大規模修繕にかかる工事期間はどの程度? 着工前の計画段階も含め、一般的な目安をご紹介
大規模修繕に要する工事期間は、建物の規模や細かな工事内容の違いにより、大きな差が生まれます。着工前の計画をおしすすめる際にかかる期間、実際の工事にかかる期間など、検討しておくべき期間の話題についてまとめて解説します。
大規模修繕を実施する際には建物の修繕箇所や予算などの事項のほかに、実際にどのくらいの工事期間を要するかという点も大変重要なポイントとなります。工事期間は、アパートやマンションの住民の方々の生活・過ごし方に直接影響する部分でもあります。
本記事では大規模修繕の工事期間について、様々な目安をまとめてご紹介しています。
「大規模修繕」に該当する工事内容とは?
「大規模修繕の工事期間」と聞くと、その名からとても範囲や規模の大きい工事のみであると想像し、工事期間も数か月〜1年超えなどが当たり前なのでは? とイメージされる方もいらっしゃるかもしれません。

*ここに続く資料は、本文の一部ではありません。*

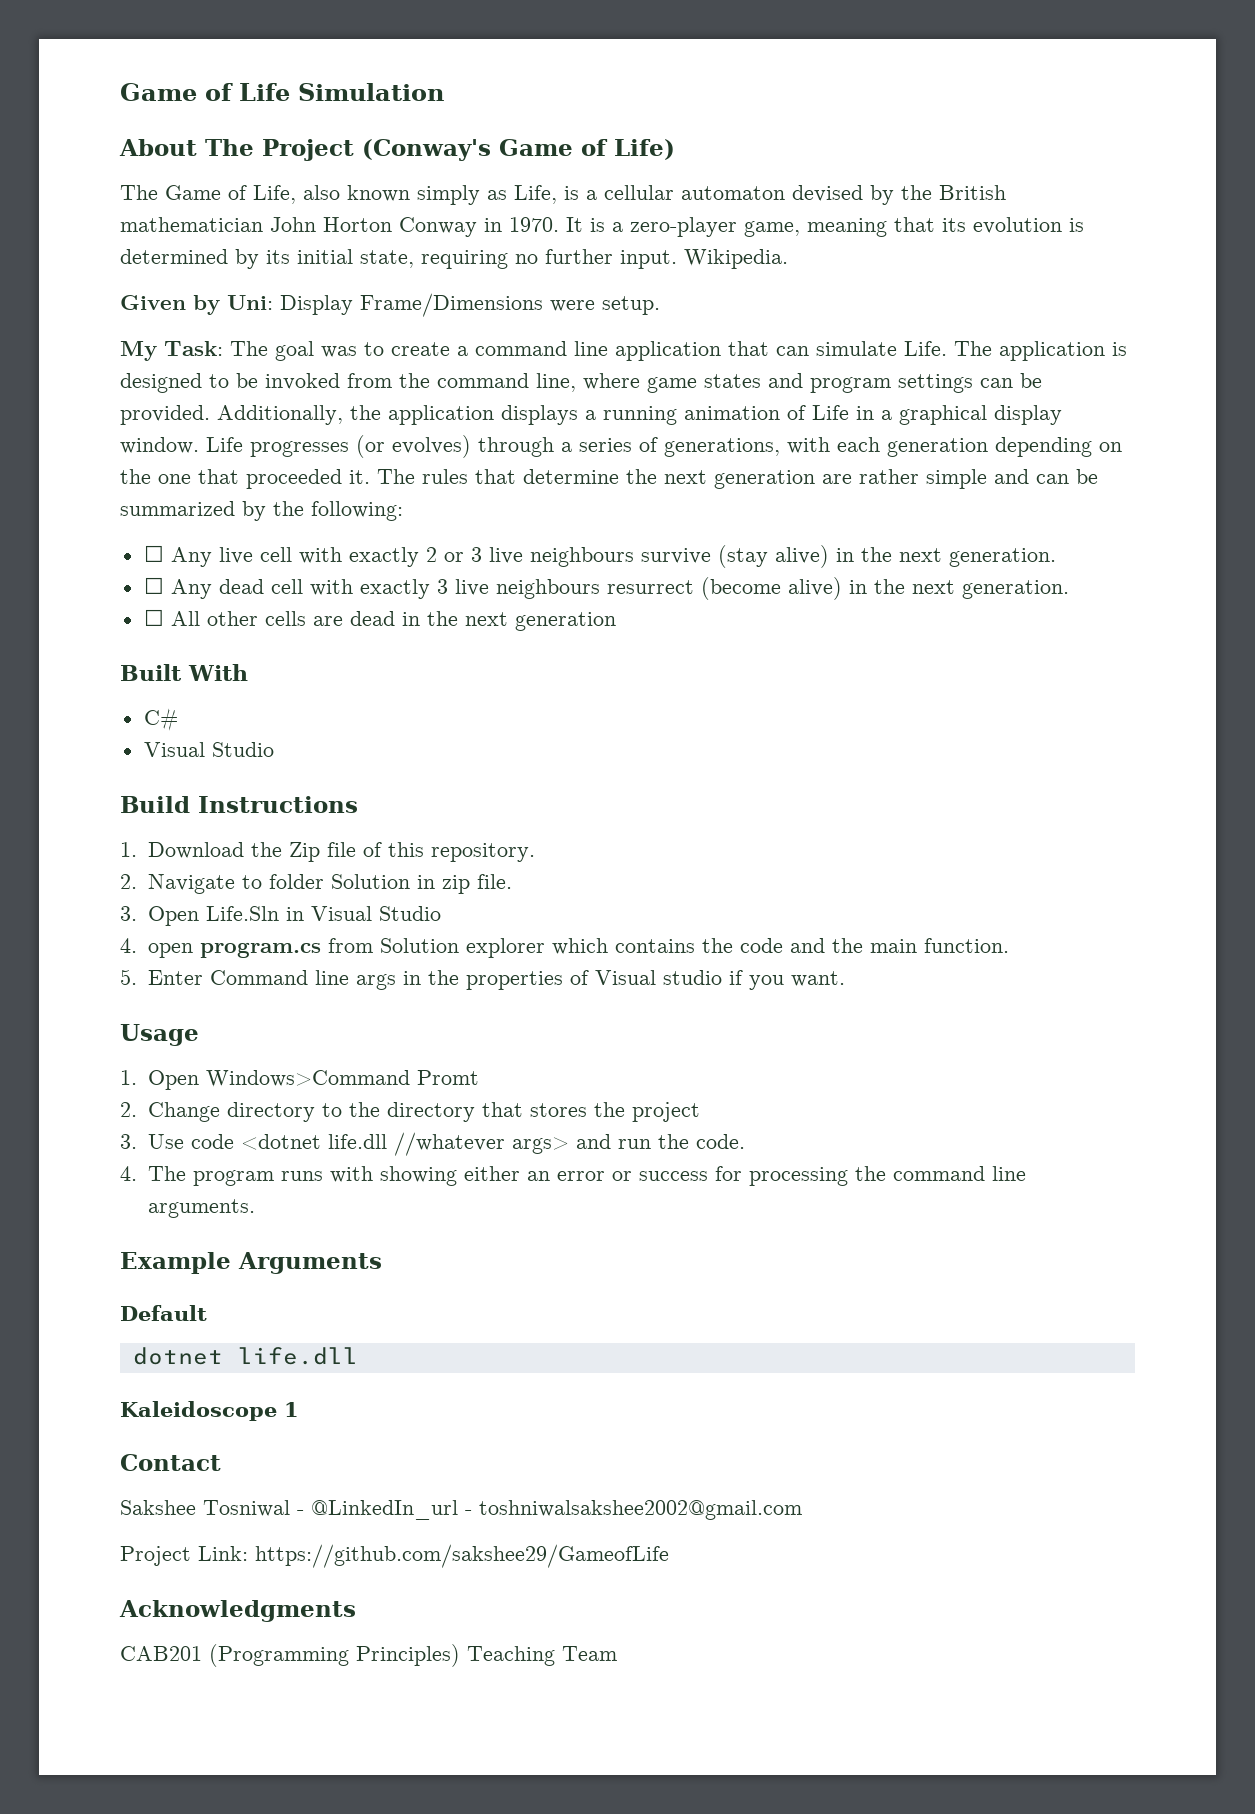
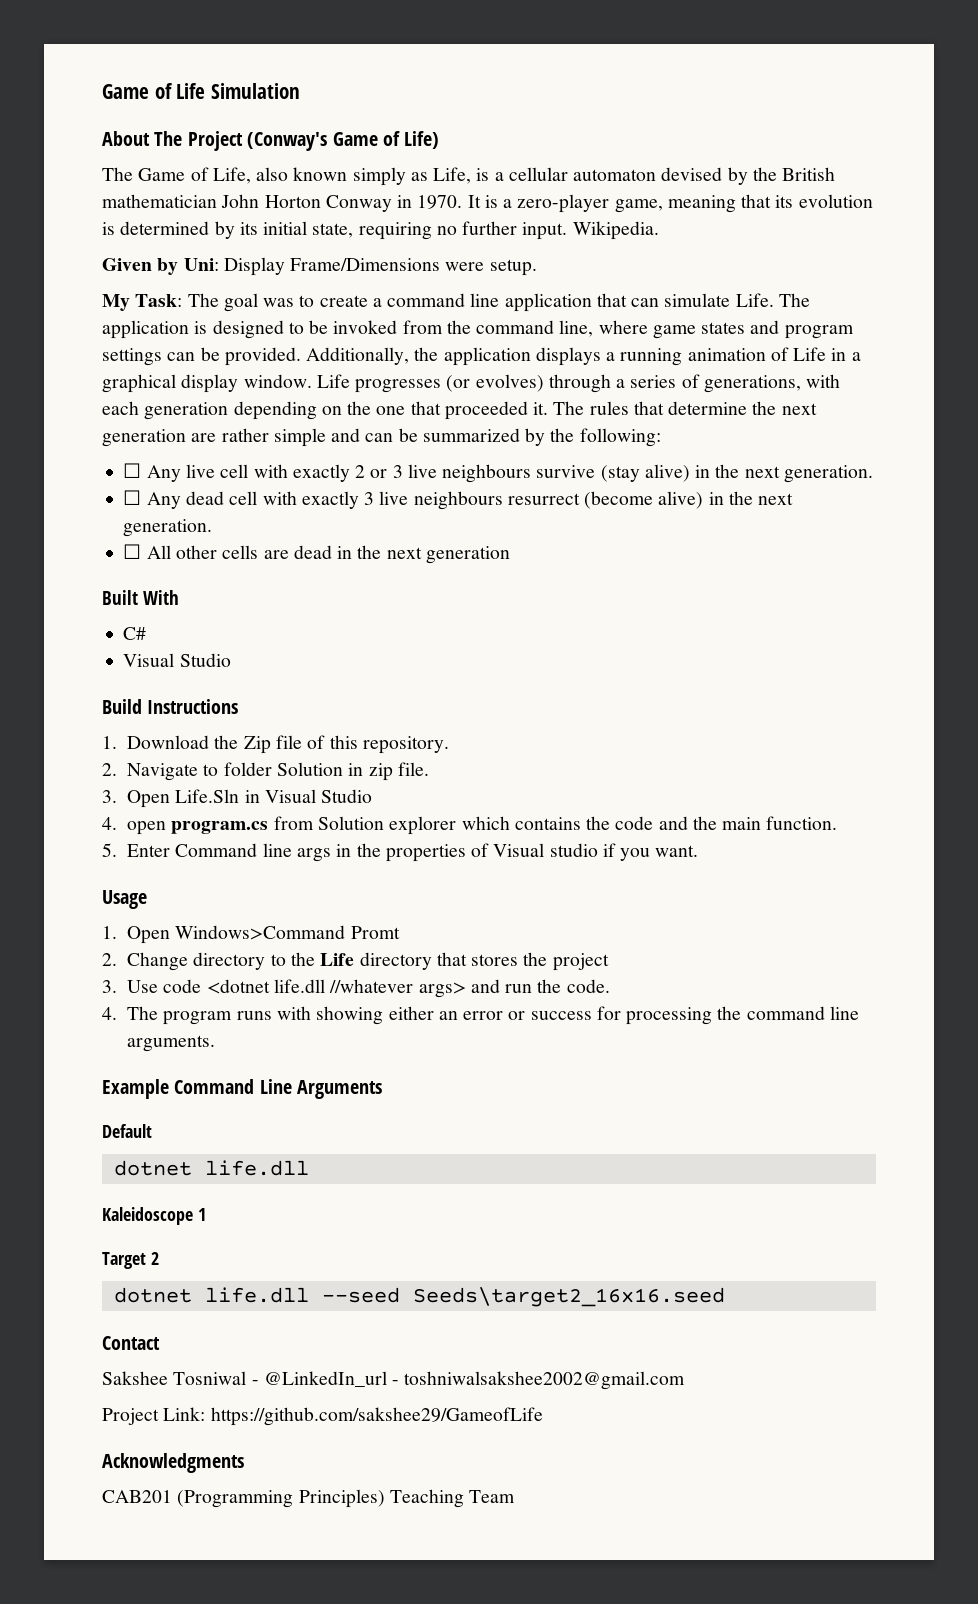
(380, 1109) none -> [320,953,355,966] Life
(231, 1263) none -> [174,1079,292,1094] Command Line
(299, 1409) none -> [102,1252,159,1269] [113,1287,725,1307] // Target 2 // dotnet life.dll --seed Seeds\target2_16x16.seed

もちろん、建物の規模や工事内容によってはとても長期の工事期間となることもありますが、一方で一か月以内に完了するような大規模修繕の事例も多くあります。
実は、大規模修繕とは必ずしも建物全体に関わる大工事であったり、作業者が何十人も必要となる規模であったり、というわけではないのです。

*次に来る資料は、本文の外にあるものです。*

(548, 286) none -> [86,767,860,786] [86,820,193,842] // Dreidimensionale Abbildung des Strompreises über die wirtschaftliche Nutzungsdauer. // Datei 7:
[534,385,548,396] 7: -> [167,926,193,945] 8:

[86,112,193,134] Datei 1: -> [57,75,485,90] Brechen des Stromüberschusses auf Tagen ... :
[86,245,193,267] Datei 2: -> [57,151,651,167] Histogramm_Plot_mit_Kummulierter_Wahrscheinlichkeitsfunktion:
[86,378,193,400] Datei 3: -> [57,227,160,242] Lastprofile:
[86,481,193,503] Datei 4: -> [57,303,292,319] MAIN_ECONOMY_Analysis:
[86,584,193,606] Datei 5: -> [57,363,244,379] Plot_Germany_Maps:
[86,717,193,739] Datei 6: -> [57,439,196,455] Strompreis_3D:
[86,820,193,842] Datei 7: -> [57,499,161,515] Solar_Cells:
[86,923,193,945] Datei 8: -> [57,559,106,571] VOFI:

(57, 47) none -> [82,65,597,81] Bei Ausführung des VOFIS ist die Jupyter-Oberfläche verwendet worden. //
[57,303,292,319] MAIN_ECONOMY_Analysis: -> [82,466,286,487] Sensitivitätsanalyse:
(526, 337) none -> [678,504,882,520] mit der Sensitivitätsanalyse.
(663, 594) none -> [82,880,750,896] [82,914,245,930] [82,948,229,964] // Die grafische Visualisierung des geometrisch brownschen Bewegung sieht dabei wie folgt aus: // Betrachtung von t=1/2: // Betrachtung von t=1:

どのような工事が「大規模修繕」にあたるかは、建築基準法で定義されています。当該法令では大きく2つの定義がなされており、ひとつは「建物の主要構造部における、一種以上について過半部分に対する修繕」、そしてもうひとつは「建物の主要構造部における、一種以上について過半部分に対する模様替え」です。
建物の主要構造部とは、アパートやマンション、ビルや施設の根幹部分となる壁や柱、梁や床、屋根などといった、「その部分がないと建物として成立しない」ような部分のことを指します。逆に主要構造部にあたらない部分としては、建物内部の間仕切り壁や、間柱、ひさしや屋外設置の階段などがあります。

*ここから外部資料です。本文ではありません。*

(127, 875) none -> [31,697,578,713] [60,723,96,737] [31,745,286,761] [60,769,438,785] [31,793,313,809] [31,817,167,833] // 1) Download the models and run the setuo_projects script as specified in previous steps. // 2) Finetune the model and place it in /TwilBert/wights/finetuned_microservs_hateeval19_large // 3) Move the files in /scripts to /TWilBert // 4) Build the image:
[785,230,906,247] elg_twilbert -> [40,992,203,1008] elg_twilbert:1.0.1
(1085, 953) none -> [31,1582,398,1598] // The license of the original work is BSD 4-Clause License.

主要構造部の一種に対して実施するだけでも大規模修繕にあたるため、例えば「屋上部分の60%ほどに防水工事をおこなった」というような場合も、建築基準法上の大規模修繕となります。
工事をおこなうアパートやマンションなどの建物自体は2階〜3階建てといった小規模で敷地面積が小さめなものも含まれることを考え合わせると、一か月以内の日数で完了する大規模修繕も多くある、ということが具体的にイメージいただけるかと思います。
大規模修繕の詳しい定義などについては、建築基準法の第二条第十四号、および第十五号で確認できます。ご興味のある方は、ぜひ下記リンクから詳細をチェックしてみてください。
※参考:e-Gov 法令検索「建築基準法」
https://laws.e-gov.go.jp/law/325AC0000000201
大規模修繕の計画から着工までの期間
建物の大規模修繕を検討する際には、工事そのものにかかる期間とは別に、「計画から実際の着工まで」にかかる日数も検討しておくことが大切です。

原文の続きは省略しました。